Esta reflexión la hago para comparar el comportamiento de las autoridades frente a las manifestaciones de los mexicanos en estos últimos días.

Realmente, ¿se podrá condenar socialmente cualquier tipo de violencia que generen manifestantes que toman la calle? Para mí no puede condenarse a priori, pues hay violencia justificada y casi indispensable para visibilizar el abandono institucional de un grupo social específico, despreciándolo y condenándolo al olvido permanente.

Desde mi punto de vista fue justificada la violencia de las mujeres contra el Ángel de la Independencia, símbolo territorial de los militantes de derecha, los fanáticos del futbol y de los jóvenes del barrio que presumen sus últimos vehículos y su ropa de marca, símbolo de la desigualdad que invade a todo el país; para las mujeres, las palabras no bastaban contra la violencia que permanentemente las acosa desde cualquier lado.

Pero otra cosa fue la destrucción y ataque a inmuebles y tiendas por porros infiltrados a las manifestaciones por los 43 desaparecidos de Ayotzinapa; esos violentos, verdaderos delincuentes, no tenían ningún derecho de agredir violentamente el entorno de la manifestación, suya no era la violencia que surge del alma y el corazón de las víctimas, de los padres, las familias y los compañeros de los desaparecidos, sino un afán oportunista, sin conciencia ni vergüenza, que busca desprestigiar la lucha por la verdad tras la noche negra de Iguala.

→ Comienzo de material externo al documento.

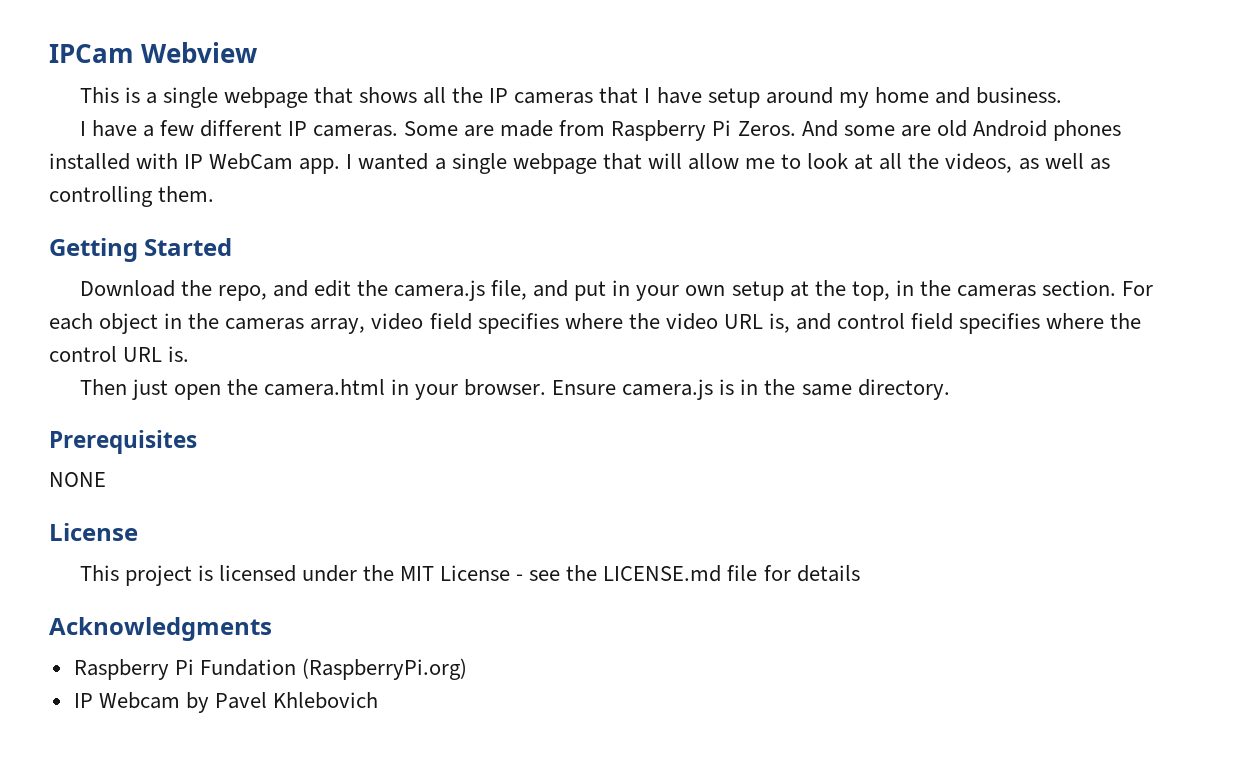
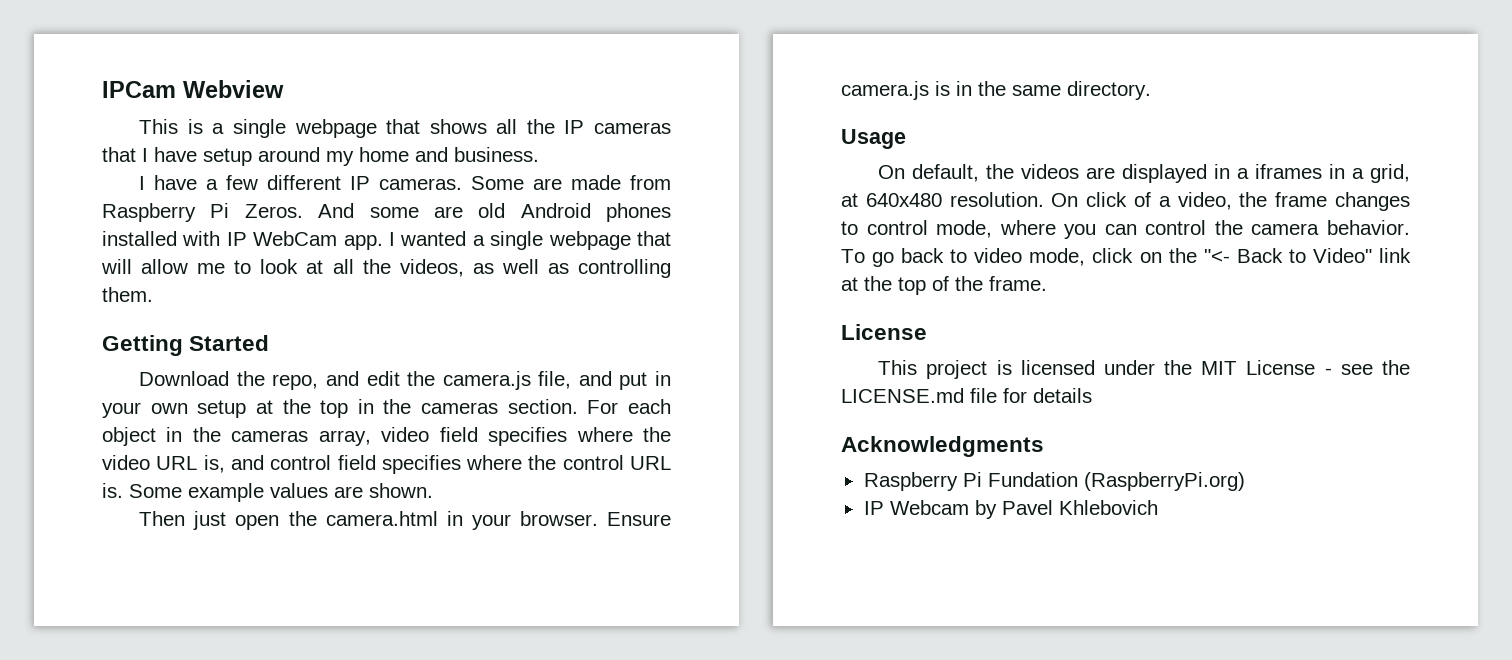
[851,281,890,301] top, -> [320,400,349,418] top
(190, 354) none -> [129,483,433,502] Some example values are shown.
[49,430,197,454] [49,472,106,487] Prerequisites // NONE -> [841,129,906,149] [878,164,1410,183] [841,192,1410,211] [841,220,1410,239] [841,248,1411,267] [841,276,1047,295] Usage // On default, the videos are displayed in a iframes in a grid, at 640x480 resolution. On click of a video, the frame changes to control mode, where you can control the camera behavior. To go back to video mode, click on the "<- Back to Video" link at the top of the frame.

También cuestiono la agresión simbólica contra las mujeres que desean ejercer su derecho a decidir sobre su futuro personal y maternal, lanzada por creyentes desde los portales de algunos templos, bajo supuesta vigilancia en contra de estos seres que, capaces de olvidar su obligación de reproducirse, serían entonces también capaces de destruir los templos que guardan la santidad de la religión, olvidando que la mayoría de las mujeres que en México interrumpen su embarazo, en las peores condiciones de salud y protección, son católicas.

Si bien es cierto que las autoridades deben aplicar la ley, también deben entender, en la aplicación de la misma, que aunque la ley la pintan ciega es bueno que se sepa el contexto y la circunstancia en que se da la violencia; por eso, desde esta frontera en donde la violencia de verdad es violencia, donde rebasamos los 100 homicidios por mes y aplaudimos cuando un mes está por debajo, regreso al título de esta colaboración: libertad de manifestación (aún la violenta) y no de agresión (aún la simbólica, que se hace desde los atrios de las iglesias).

Gustavo De la Rosa
Es director del Despacho Obrero y Derechos Humanos desde 1974 y profesor investigador en educacion, de la UACJ en Ciudad Juárez.